* [Exercise aim]: When you find the word "PostgreSQL" in a line of the entries, please copy the whole line.

* [Material supplied]:

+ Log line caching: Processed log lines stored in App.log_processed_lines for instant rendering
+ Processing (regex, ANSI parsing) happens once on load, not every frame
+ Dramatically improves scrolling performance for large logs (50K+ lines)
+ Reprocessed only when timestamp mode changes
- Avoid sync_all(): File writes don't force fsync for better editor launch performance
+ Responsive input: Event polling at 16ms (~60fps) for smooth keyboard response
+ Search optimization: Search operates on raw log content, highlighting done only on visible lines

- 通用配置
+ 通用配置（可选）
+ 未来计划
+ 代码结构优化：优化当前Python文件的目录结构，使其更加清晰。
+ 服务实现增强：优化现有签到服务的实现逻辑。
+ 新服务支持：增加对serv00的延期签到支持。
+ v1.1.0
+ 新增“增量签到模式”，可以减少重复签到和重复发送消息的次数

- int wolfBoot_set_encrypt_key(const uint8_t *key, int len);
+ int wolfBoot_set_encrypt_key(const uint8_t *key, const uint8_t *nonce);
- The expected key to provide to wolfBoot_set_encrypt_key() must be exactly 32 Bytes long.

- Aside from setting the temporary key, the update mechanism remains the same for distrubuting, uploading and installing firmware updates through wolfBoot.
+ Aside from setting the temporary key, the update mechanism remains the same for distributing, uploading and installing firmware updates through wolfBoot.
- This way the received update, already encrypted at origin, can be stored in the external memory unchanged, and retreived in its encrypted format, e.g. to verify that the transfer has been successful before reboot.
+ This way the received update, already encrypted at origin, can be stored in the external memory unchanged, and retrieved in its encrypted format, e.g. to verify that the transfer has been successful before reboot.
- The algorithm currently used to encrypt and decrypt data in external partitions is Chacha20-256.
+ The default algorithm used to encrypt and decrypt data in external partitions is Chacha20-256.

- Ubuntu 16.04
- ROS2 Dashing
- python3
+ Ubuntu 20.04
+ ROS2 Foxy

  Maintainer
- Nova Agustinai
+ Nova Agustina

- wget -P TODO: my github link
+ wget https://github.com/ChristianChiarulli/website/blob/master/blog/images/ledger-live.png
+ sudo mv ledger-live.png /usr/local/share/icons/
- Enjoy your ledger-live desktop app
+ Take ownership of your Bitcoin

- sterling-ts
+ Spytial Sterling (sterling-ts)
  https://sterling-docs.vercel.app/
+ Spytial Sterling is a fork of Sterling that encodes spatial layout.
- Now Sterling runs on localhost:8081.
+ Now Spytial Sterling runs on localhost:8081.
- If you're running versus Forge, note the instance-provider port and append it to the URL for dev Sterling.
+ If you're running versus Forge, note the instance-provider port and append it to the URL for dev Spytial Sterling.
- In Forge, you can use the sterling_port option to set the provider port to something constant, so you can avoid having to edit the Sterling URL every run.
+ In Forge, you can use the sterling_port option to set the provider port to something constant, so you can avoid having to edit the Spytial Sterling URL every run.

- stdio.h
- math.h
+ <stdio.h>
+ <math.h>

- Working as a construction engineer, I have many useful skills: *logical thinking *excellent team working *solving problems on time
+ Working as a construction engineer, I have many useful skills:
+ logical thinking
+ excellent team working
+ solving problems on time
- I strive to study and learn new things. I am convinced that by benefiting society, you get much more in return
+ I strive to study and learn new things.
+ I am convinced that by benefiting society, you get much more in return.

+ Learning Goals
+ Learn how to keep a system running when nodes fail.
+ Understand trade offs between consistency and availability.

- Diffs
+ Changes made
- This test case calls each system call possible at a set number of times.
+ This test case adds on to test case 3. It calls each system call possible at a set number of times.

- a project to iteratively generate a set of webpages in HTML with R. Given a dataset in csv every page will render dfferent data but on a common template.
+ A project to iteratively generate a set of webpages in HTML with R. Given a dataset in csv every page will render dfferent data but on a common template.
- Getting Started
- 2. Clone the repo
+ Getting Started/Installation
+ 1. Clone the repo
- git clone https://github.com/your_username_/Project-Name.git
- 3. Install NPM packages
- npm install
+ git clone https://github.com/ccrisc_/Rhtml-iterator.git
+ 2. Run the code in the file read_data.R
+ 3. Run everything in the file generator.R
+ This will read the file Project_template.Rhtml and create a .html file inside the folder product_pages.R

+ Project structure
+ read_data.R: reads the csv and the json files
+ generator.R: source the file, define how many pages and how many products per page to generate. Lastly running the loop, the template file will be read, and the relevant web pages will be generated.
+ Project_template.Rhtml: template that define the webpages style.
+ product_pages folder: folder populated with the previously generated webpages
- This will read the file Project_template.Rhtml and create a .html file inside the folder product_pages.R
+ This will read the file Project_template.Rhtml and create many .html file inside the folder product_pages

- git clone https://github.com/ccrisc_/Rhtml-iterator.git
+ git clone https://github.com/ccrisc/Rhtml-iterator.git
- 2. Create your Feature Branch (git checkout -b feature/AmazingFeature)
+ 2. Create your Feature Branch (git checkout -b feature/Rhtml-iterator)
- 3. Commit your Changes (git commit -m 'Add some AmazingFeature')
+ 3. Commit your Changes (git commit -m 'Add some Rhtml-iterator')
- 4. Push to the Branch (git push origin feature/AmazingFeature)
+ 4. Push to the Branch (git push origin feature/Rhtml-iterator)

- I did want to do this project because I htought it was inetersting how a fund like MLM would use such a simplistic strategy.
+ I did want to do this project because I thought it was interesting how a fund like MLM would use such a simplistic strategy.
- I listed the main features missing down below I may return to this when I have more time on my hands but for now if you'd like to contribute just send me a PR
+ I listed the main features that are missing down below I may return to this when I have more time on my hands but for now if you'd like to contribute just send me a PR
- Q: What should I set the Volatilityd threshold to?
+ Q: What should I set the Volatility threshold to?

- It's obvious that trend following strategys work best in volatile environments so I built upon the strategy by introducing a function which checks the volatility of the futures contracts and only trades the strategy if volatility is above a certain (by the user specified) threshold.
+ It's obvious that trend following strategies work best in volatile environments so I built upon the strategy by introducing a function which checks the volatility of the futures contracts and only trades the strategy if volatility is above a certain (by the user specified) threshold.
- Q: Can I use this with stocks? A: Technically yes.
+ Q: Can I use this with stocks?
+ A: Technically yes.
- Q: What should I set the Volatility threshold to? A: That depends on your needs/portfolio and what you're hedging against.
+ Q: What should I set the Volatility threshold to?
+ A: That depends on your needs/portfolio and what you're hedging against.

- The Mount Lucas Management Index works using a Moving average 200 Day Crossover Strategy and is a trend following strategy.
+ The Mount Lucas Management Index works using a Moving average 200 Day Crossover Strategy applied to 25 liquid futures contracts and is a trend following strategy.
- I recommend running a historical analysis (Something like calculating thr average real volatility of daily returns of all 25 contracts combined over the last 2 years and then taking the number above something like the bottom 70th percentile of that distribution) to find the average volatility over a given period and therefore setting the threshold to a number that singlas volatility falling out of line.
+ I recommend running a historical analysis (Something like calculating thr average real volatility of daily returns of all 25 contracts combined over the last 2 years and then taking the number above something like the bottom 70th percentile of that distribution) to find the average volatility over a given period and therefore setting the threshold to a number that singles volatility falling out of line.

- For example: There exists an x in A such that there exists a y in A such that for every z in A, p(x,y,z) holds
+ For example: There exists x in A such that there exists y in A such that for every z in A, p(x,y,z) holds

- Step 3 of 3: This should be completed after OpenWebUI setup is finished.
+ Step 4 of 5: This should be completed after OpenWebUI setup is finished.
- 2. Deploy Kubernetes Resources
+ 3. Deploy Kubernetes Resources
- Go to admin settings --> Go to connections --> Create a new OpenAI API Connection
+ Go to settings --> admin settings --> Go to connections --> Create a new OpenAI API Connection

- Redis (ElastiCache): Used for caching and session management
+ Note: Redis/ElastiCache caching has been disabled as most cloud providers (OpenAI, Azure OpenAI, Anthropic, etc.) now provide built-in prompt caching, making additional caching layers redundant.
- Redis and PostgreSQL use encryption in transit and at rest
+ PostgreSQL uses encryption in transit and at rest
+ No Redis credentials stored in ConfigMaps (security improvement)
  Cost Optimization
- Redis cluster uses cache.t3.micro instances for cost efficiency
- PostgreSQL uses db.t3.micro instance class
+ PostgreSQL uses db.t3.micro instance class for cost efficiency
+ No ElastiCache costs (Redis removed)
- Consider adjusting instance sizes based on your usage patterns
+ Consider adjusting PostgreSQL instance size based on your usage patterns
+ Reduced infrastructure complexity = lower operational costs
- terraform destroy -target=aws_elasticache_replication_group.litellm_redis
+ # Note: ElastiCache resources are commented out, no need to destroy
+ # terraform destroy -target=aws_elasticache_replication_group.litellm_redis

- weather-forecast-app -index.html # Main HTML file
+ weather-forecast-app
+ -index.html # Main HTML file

* [Problem solution]:
- Redis and PostgreSQL use encryption in transit and at rest
+ PostgreSQL uses encryption in transit and at rest
- PostgreSQL uses db.t3.micro instance class
+ PostgreSQL uses db.t3.micro instance class for cost efficiency
+ Consider adjusting PostgreSQL instance size based on your usage patterns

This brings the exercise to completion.